August 8, 2019
Graduate student Robert Morrison was recently awarded the Matthew S. Perry Fellowship in Cognition and Neuroscience which supports graduate students pursuing degrees in Neuroscience and Cognition in the School of Behavioral and Brain Sciences. Robert’s research focuses on optimizing Targeted Plasticity Therapy, which enhances recovery after a neurological injury or disease.
Here is what Robert had to say:
What got you interested in neuroscience?
I originally became interested in neuroscience by chance. In high school I was very into the fine arts. I was regularly in school plays and musicals at the community theatre, and my senior year I was busy applying to music and theatre programs across Texas. Then I came across a popular science book about decision making and cognition, How We Decide, by Jonah Lehrer. After reading it I became obsessed with the brain and how it works. I immediately made a u-turn with what I wanted to do with my life, enrolled in my local community college, doubled down on biology classes, and transferred into the neuroscience program at UT Dallas the following year. Since then I’ve continued to love the field, and I’m so glad I read that book all those years ago.
What research are you pursuing for your dissertation?
My dissertation research focuses on optimizing Targeted Plasticity Therapy (TPT) to make it even better at enhancing recovery after common neurological injuries like stroke or traumatic brain injury. In particular, I’m trying to figure out what electrical parameters are most effective in our therapy at increasing neural plasticity - the brain’s ability to “rewire” itself. Increasing neural plasticity by tweaking our treatment parameters may result in a faster or more complete recovery for patients, and I’m really excited about that prospect.

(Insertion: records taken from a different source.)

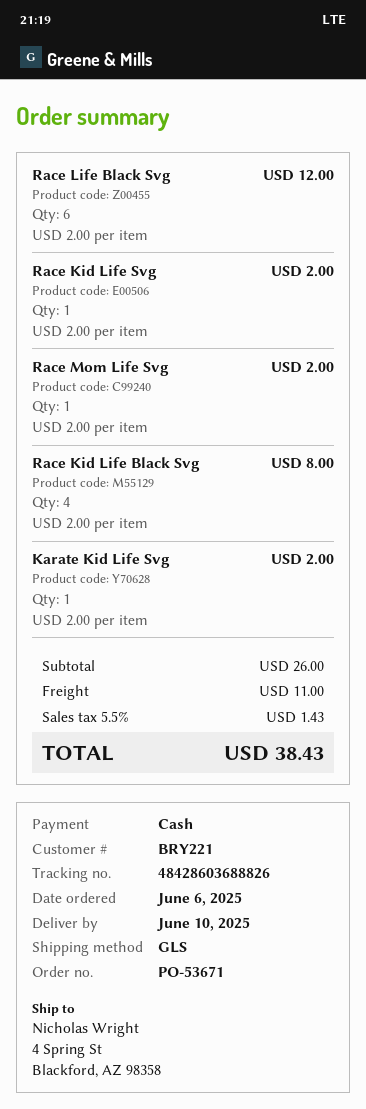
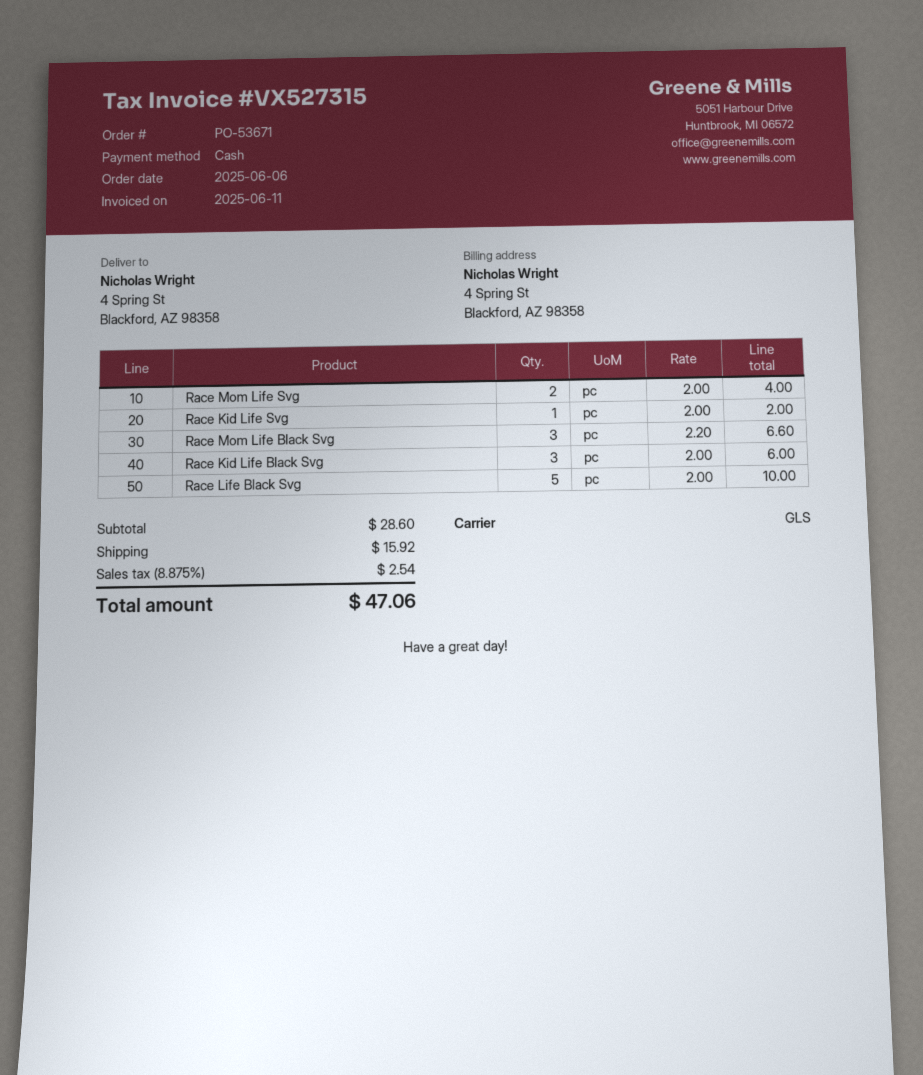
Race Life Black Svg: 6 x 2.00 = 12.00 -> 5 x 2.00 = 10.00
Race Mom Life Svg: 1 x 2.00 = 2.00 -> 2 x 2.00 = 4.00
Race Kid Life Black Svg: 4 x 2.00 = 8.00 -> 3 x 2.00 = 6.00
Karate Kid Life Svg: 1 x 2.00 = 2.00 -> none
Race Mom Life Black Svg: none -> 3 x 2.20 = 6.60
subtotal: 26.00 -> 28.60
shipping: 11.00 -> 15.92
tax: 5.5% = 1.43 -> 8.875% = 2.54
total: 38.43 -> 47.06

What have you learned about teamwork while working at UTD?
I’ve learned that emphasizing teamwork and collaboration is the right way to do science. Take the Texas Biomedical Device Center for example; we’re a collaboration of different labs with different focuses working on the same problem from many different angles, and I think this allows us to cover a lot of ground in short amounts of time.
What does this fellowship mean to you?
It’s an honor to receive the Matthew S. Perry Fellowship, and I think it’s doubly special because Matthew Perry was previously in the lab I’m currently a member of. It feels good to think that I can continue the research he was working toward and that I’m contributing pieces to the same puzzle.

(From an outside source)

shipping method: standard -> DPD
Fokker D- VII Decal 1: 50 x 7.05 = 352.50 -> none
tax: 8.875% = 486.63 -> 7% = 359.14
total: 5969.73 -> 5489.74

What makes you most excited about the future?
I’m extremely happy about where our research is heading and I’m so excited to see where it will go in the future. Our therapy is getting better every day and we’re learning more and more about the neural mechanisms behind TPT, but what will our research look like ten years from now, or even fifty?

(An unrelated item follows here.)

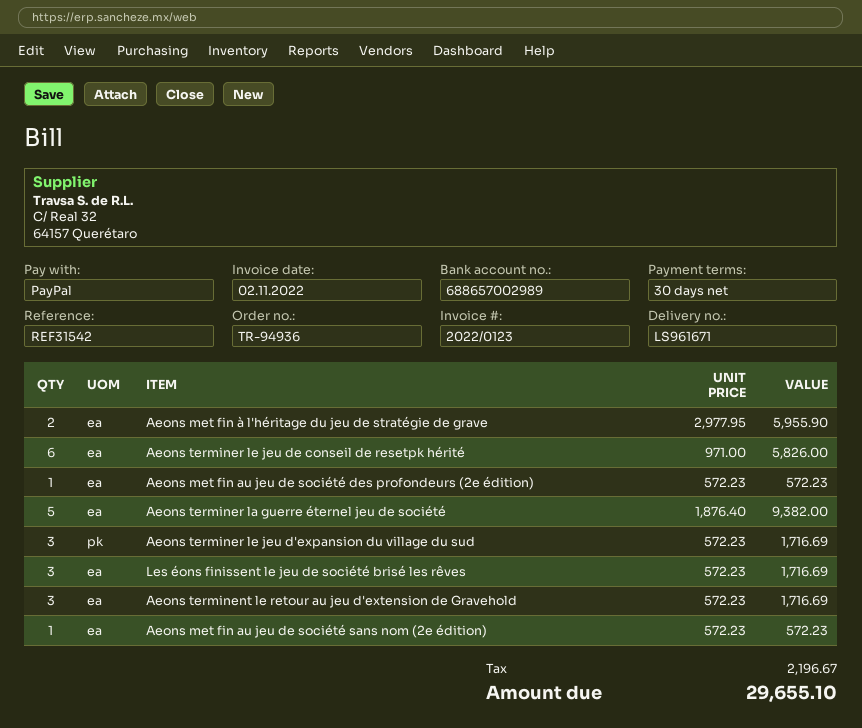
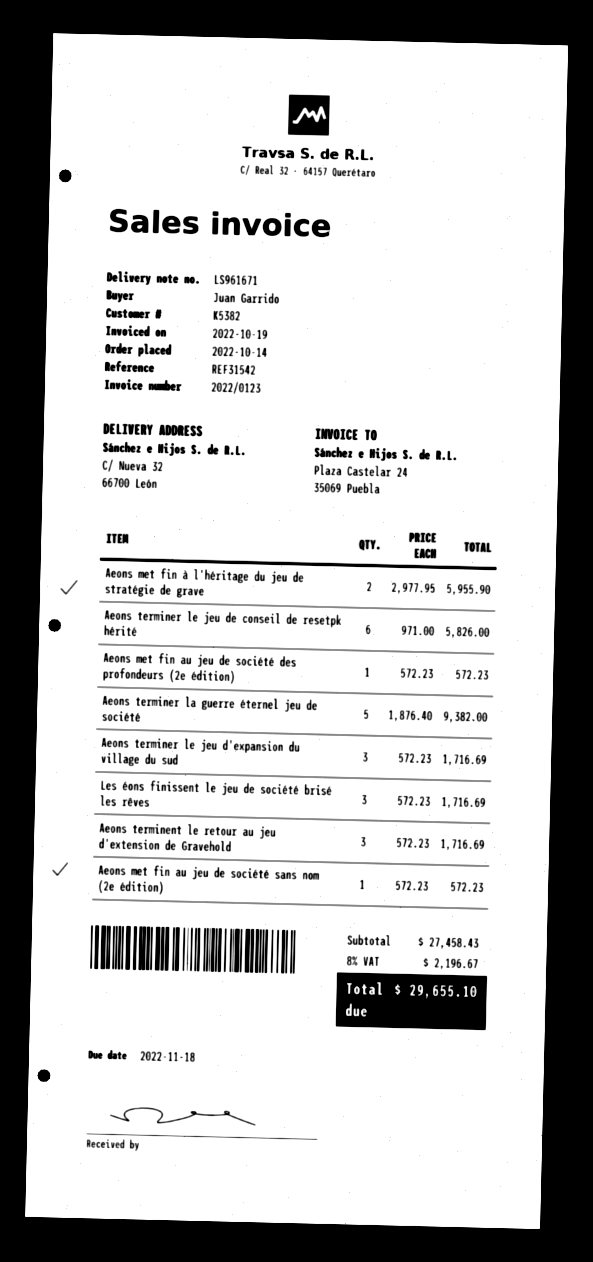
invoice date: 2022-11-02 -> 2022-10-19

Right now we’re working to treat a diverse variety of neurological injuries ranging from stroke, traumatic brain injury, and spinal cord injury all the way to PTSD and tinnitus. How big can we make that list? Are the benefits of TPT limited to those with injuries, or can healthy people utilize targeted-neuroplasticity as well? There are already studies looking into applications for TPT to accelerate learning and enhance memory. Today these ideas might seem like they border on science fiction, but I believe that there’s a huge potential for our work to help make things like that commonplace one day. I’m really eager to see where the field heads from here and how our research will have contributed.